7. Tan Chong Motor: We have an UNDERWEIGHT recommendation on Tan Chong Motor with an unchanged FV of RM0.67/share. We peg Tan Chong to a P/B of 0.15x, which is at a 50% discount to TCM’s 3 year-average historical P/B of 0.3x to reflect the downcycle of the group’s business operations – having lost both its CKD and CBU agreements with its principal Nissan Japan on 19 September 2020 and 30 September 2020 respectively.

  • We turn positive on UMW Holdings on the following reasons: (1) the timing of new CKD launches of both Toyota Vios and Yaris in 1QCY21, which will augur Toyota’s sales volume in 1HCY21; (2) the debut of the A-segment Perodua D55L SUV and we expect this new model to lift its 38%-owned Perodua’s earnings to greater heights (similar to how Aruz helped Perodua to register record high earnings in 2019); and (3) the SST exemption which will reduce Toyota car prices from 1.3-5.8% and Perodua car prices from 3.0-6.0%.
  • UMW’s automotive segment contributes to >75% of the entire group’s top line. Just like what we have seen in the group’s recent 3QFY20 performance (a core net profit of RM80.0mil), we are expecting profits to sustain at said level during the extended SST exemption period. We note that the group has a sukuk repayment obligation of RM34.9mil net of tax in 2Q and 4Q annually, which we have incorporated in our FY21F earnings forecast.

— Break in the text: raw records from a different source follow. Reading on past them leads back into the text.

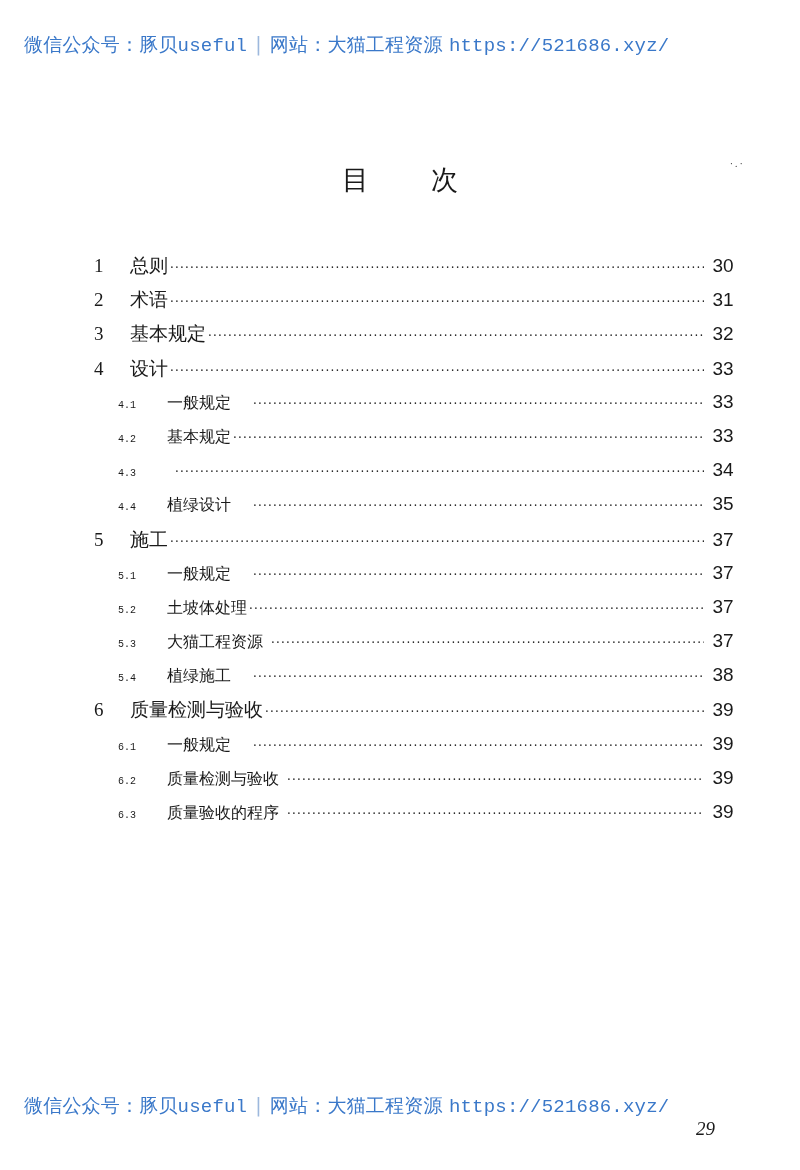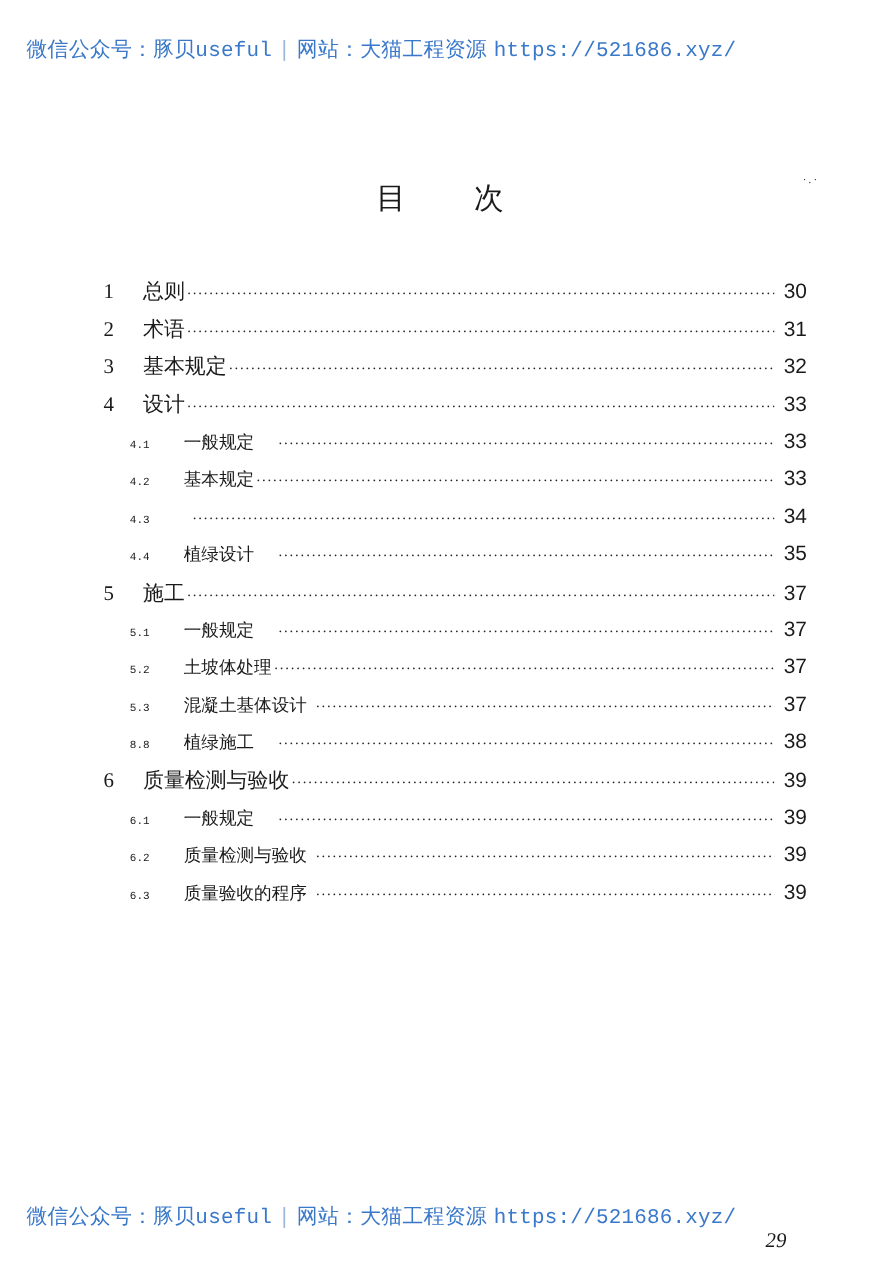--- a/index.html
+++ b/index.html
@@ -128,26 +128,26 @@
       <span class="page">37</span>
     </div>
   <div class="row l2">
       <span class="num">5.2</span>
       <span class="label">土坡体处理</span>
       <span class="dots"></span>
       <span class="page">37</span>
     </div>
   <div class="row l2">
       <span class="num">5.3</span>
-      <span class="label">混凝土基体设计</span>
+      <span class="label">大猫工程资源</span>
       <span class="dots" style="margin-left:8px"></span>
       <span class="page">37</span>
     </div>
   <div class="row l2">
-      <span class="num">8.8</span>
+      <span class="num">5.4</span>
       <span class="label">植绿施工</span>
       <span class="dots" style="margin-left:22px"></span>
       <span class="page">38</span>
     </div>
   <div class="row l1">
       <span class="num">6</span>
       <span class="label">质量检测与验收</span>
       <span class="dots"></span>
       <span class="page">39</span>
     </div>

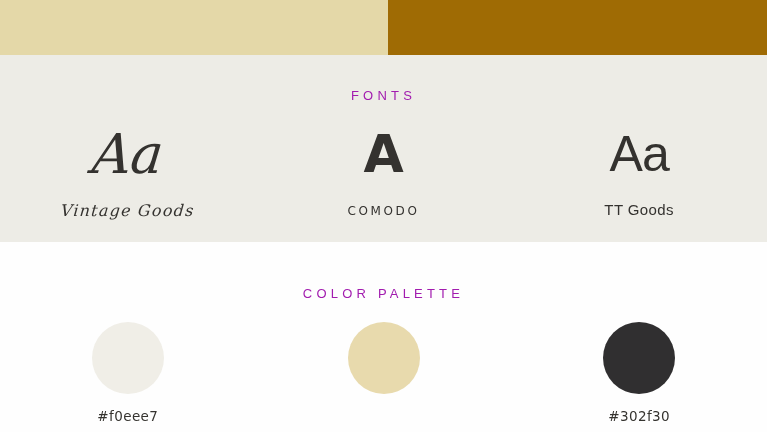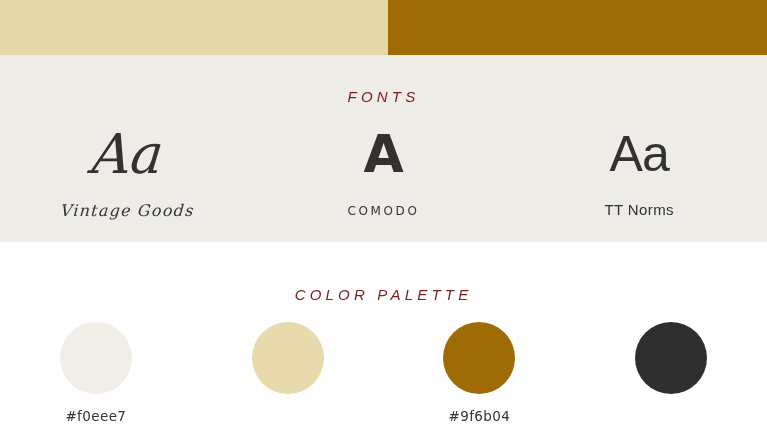--- a/index.html
+++ b/index.html
@@ -53,25 +53,24 @@
   .fonts-section {
     position: absolute;
     left: 0;
     top: 55px;
     width: 767px;
     height: 187px;
     background: #edece6;
   }
   .section-title {
     text-align: center;
-    color: #7f1d1d;
-    font-size: 15px;
+    color: #a21caf;
+    font-size: 13px;
     letter-spacing: 4.2px;
     font-weight: 400;
-    font-style: italic;
   }
   .fonts-title {
     position: absolute;
     left: 0;
     top: 33px;
     width: 767px;
   }
   .font-cols {
     position: absolute;
     left: 0;
@@ -216,21 +215,21 @@
         <div class="font-label">
           <span class="label-comodo">COMODO</span>
         </div>
       </div>
 
       <div class="font-col">
         <div class="font-glyph">
           <span class="glyph-light">Aa</span>
         </div>
         <div class="font-label">
-          <span class="label-norms">TT Norms</span>
+          <span class="label-norms">TT Goods</span>
         </div>
       </div>
 
     </div>
   </div>
 
   <div class="palette-section" style="background: rgb(254, 254, 254);">
 
     <div class="section-title palette-title">COLOR PALETTE</div>
 
@@ -238,26 +237,23 @@
 
       <div class="swatch-col">
         <div class="swatch-dot" style="background: rgb(240, 238, 231);"></div>
         <div class="swatch-hex">#f0eee7</div>
       </div>
 
       <div class="swatch-col">
         <div class="swatch-dot" style="background: rgb(232, 218, 173);"></div>
       </div>
 
-      <div class="swatch-col">
-        <div class="swatch-dot" style="background: rgb(159, 107, 4);"></div>
-        <div class="swatch-hex">#9f6b04</div>
-      </div>
 
       <div class="swatch-col">
         <div class="swatch-dot" style="background: rgb(48, 47, 48);"></div>
+        <div class="swatch-hex">#302f30</div>
       </div>
 
 
     </div>
   </div>
 
 </div>
 
 </body></html>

December 2020 TIV snapshot

  • From various news reports, we understand that Perodua registered a total sales volume of 220.2K units for the full year of 2020. We highlight a few key points from this statement: (1) We estimate Perodua’s December 2020 sales to be at 25.2K units; (2) Perodua has exceeded its 2020 full-year sales volume target of 210.0K units by about 5%; (3) Perodua’s sales volume was down 8% YoY (from 240.3K units in 2019), no thanks to the production and distribution halt in March–May 2020 earlier this year due to the MCO.
  • Perodua has also hit the one million energy-efficient vehicle (EEV) milestone in November 2020, which further augurs its position as Malaysia’s largest EEV manufacturer. We note that all of Perodua’s fleet of vehicles (except the 7-seater Alza) are EEV complaint, making them beneficiaries of EEV-customized incentives.
  • All-in, we maintain OVERWEIGHT on the auto sector with a TIV projection of 500K for 2020 and 600K for 2021 respectively. This is premised on: (1) the economic recovery post-pandemic with an in-house projected GDP growth of 6.5-7.0% in 2021; (2) the surprise extension of the SST exemption - which we believe will continue to encourage consumer spending on passenger vehicles, auguring the auto sector in 1HCY21. We expect the strong sales volume to sustain till June 2021 across the board for all major automakers and we maintain positive on national cars Proton and Perodua. Our top pick for the sector is MBM Resources (FV: RM4.51).